I ignored the first shove. Then the second. Told myself it was stress. A bad night. An argument that went too far. It always does, until it always goes further.

It took more strength than I like admitting to leave. Strength I didn’t know I had and still don’t trust completely. The body remembers things the brain would rather edit. Raised voices. Doors closing. Hands tightening just a second too long.

So now, when someone is attentive, when someone is possessive but refined about it, my instincts sprint ahead and begin scanning for exits. I glance at Ethan, at the way he stands there without crowding me, without touching unless I move first. No part of me thinks he would ever cross that line.

But my pulse hasn’t gotten the memo yet. It’s still deciding whether to stay or run.

“Lila.”

I meet his eyes. They’re dark. Calm. Unreadable. The same way they looked last night right before he fucked me like I’ve never been fucked in my life. “I’m thinking,” I admit.

“About?”

“Boundaries. Regret. Logistics. Whether my hair looks insane.”

“Your hair looks hot,” he says. “And if you regret last night, say so now.”

I don’t. I absolutely do not.

But I also don’t know what the hell happens next, and that’s the part that’s turning my brain into a loading screen. “I don’t regret it,” I say.

His expression doesn’t change. “I don’t like limbo, Lila. You gave yourself to me last night. Fully. If that was just sex for you, say it.”

“It wasn’t.”

“Good.”

I shift in my seat, suddenly way too warm despite the breeze.

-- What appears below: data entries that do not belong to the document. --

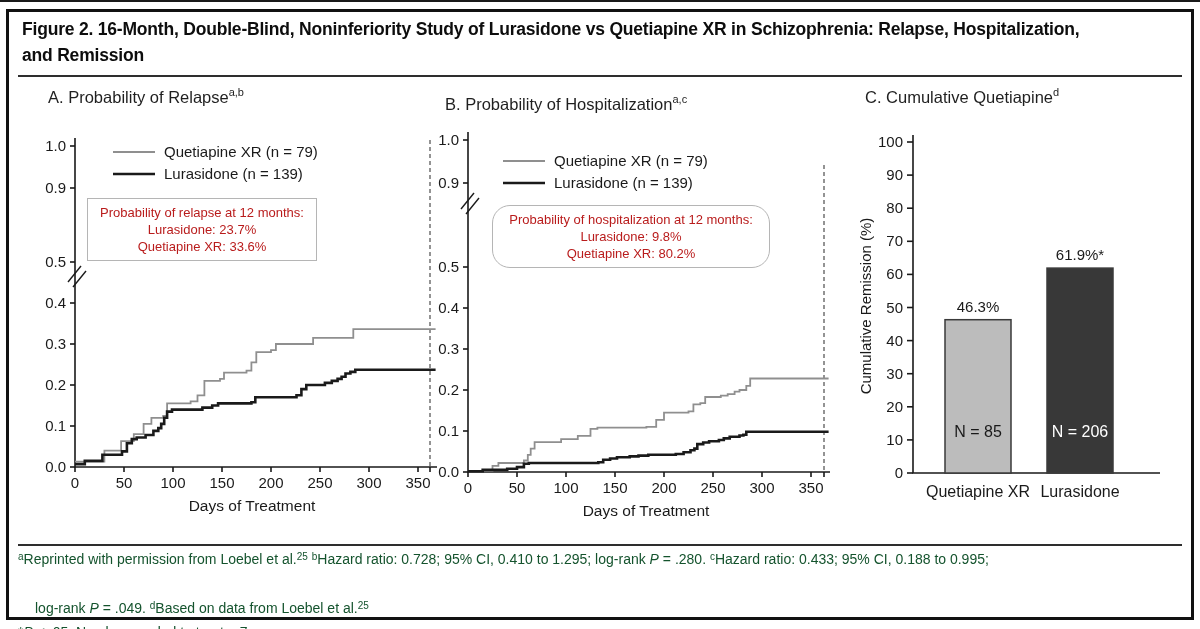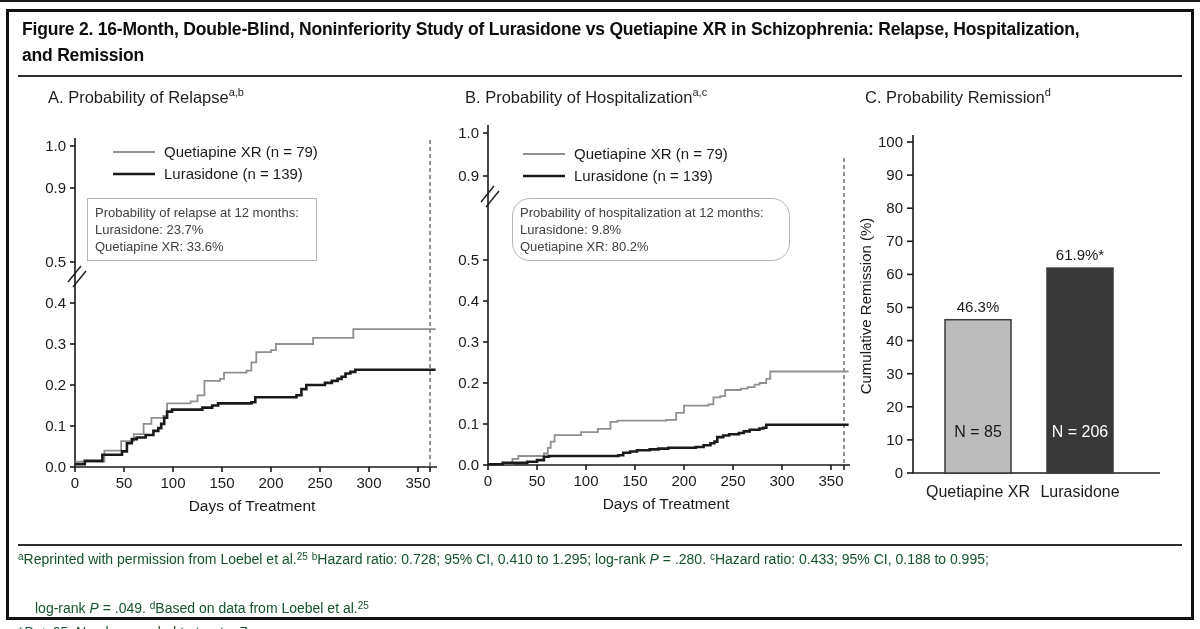--- a/index.html
+++ b/index.html
@@ -10,7 +10,7 @@
   .rule{position:absolute;left:18px;width:1164px;height:2px;background:#2e2e2e;}
   .rule-top{top:75px;}
   .rule-bottom{top:544px;}
-  .panel{position:absolute;top:86px;height:470px;}
+  .panel{position:absolute;top:86px;height:470px;text-align:center;}
   .panel-title{position:absolute;top:2px;font-size:16.5px;color:#1f1f1f;}
   .panel-title sup{font-size:11px;line-height:0;position:relative;top:-1px;}
   .panel svg{position:absolute;left:0;top:24px;}

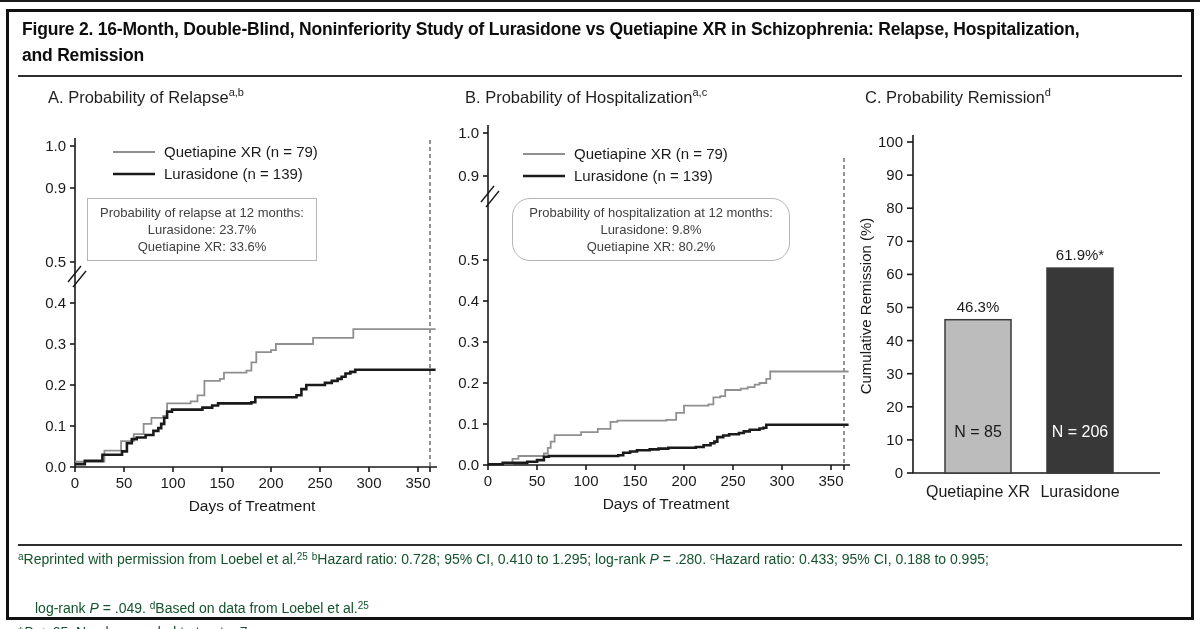--- a/index.html
+++ b/index.html
@@ -98,7 +98,7 @@
   </div>
 </div>
 
-<div class="panel" style="left:452px;width:402px;">
+<div class="panel" style="left:432px;width:402px;margin-top:7px;">
   <div class="panel-title" style="left:13px;">
     <span>B. Probability of Hospitalization</span><sup>a,c</sup>
   </div>

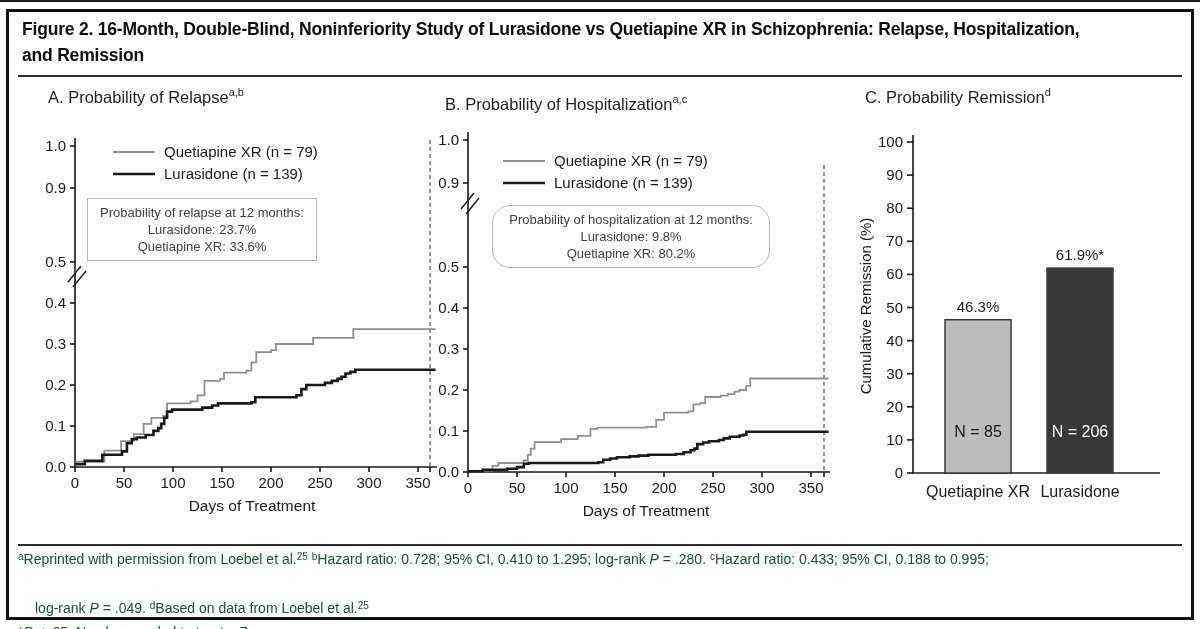--- a/index.html
+++ b/index.html
@@ -165,7 +165,7 @@
 
 <div class="panel" style="left:855px;width:334px;">
   <div class="panel-title" style="left:10px;">
-    <span>C. Probability Remission</span><sup>d</sup>
+    <span>C. Cumulative Quetiapine</span><sup>d</sup>
   </div>
   <svg id="svgC" width="334" height="426" viewBox="0 0 334 426">
       <g stroke="#1a1a1a" stroke-width="1.6" fill="none">

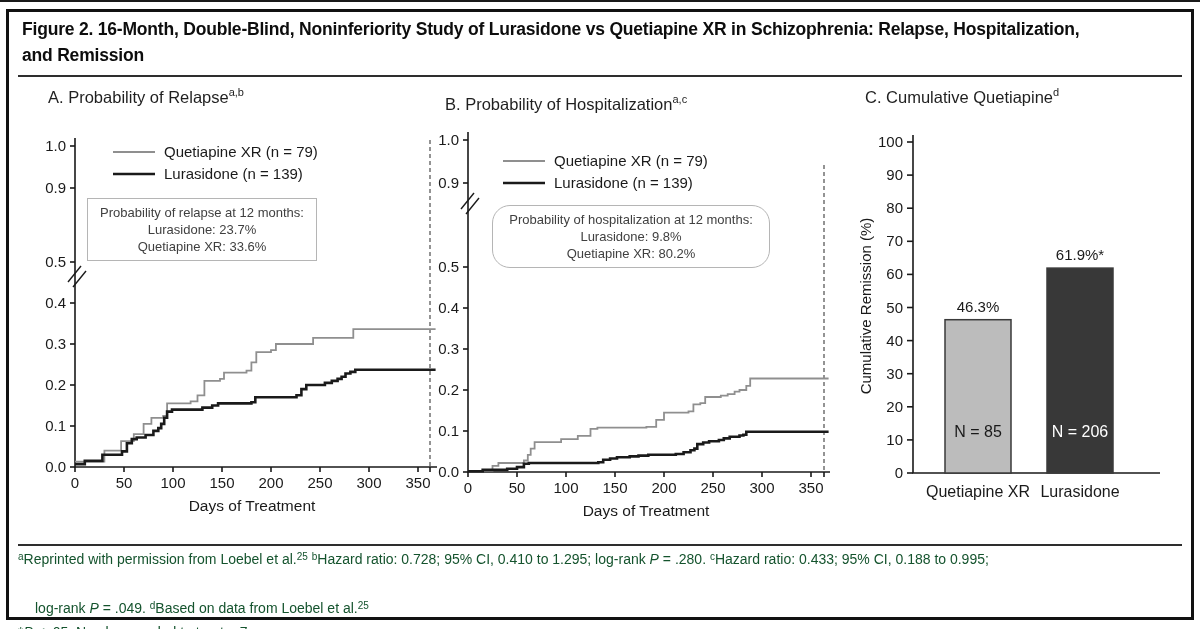--- a/index.html
+++ b/index.html
@@ -15,7 +15,7 @@
   .panel-title sup{font-size:11px;line-height:0;position:relative;top:-1px;}
   .panel svg{position:absolute;left:0;top:24px;}
   svg text{font-family:"Liberation Sans",sans-serif;}
-  .infobox{position:absolute;border:1.5px solid #b5b5b5;background:#fff;padding:5px 7px;font-size:13px;line-height:17px;color:#404040;}
+  .infobox{position:absolute;border:1.5px solid #b5b5b5;background:#fff;padding:5px 7px;font-size:13px;line-height:17px;color:#b91c1c;}
   .footnotes{position:absolute;left:18px;top:548px;width:1170px;font-size:14px;line-height:22px;color:#14532d;}
   .footnote-line.indent{padding-left:17px;margin-top:25px;}
   .footnotes .sup{font-size:10px;position:relative;top:-4px;}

“You don’t do casual, do you?” I ask quietly.

“No,” he says. “I don’t.”

I sip my coffee to keep my hands from shaking. “I do.”

His jaw ticks, just once. “We’ll work on that.”

I want to laugh, but I get the feeling that wouldn’t fit this situation. I settle for looking at the skyline instead, at the people far below us. My stomach’s twisted with everything I’m feeling. He watches me like he knows exactly what I’m thinking, like he always does.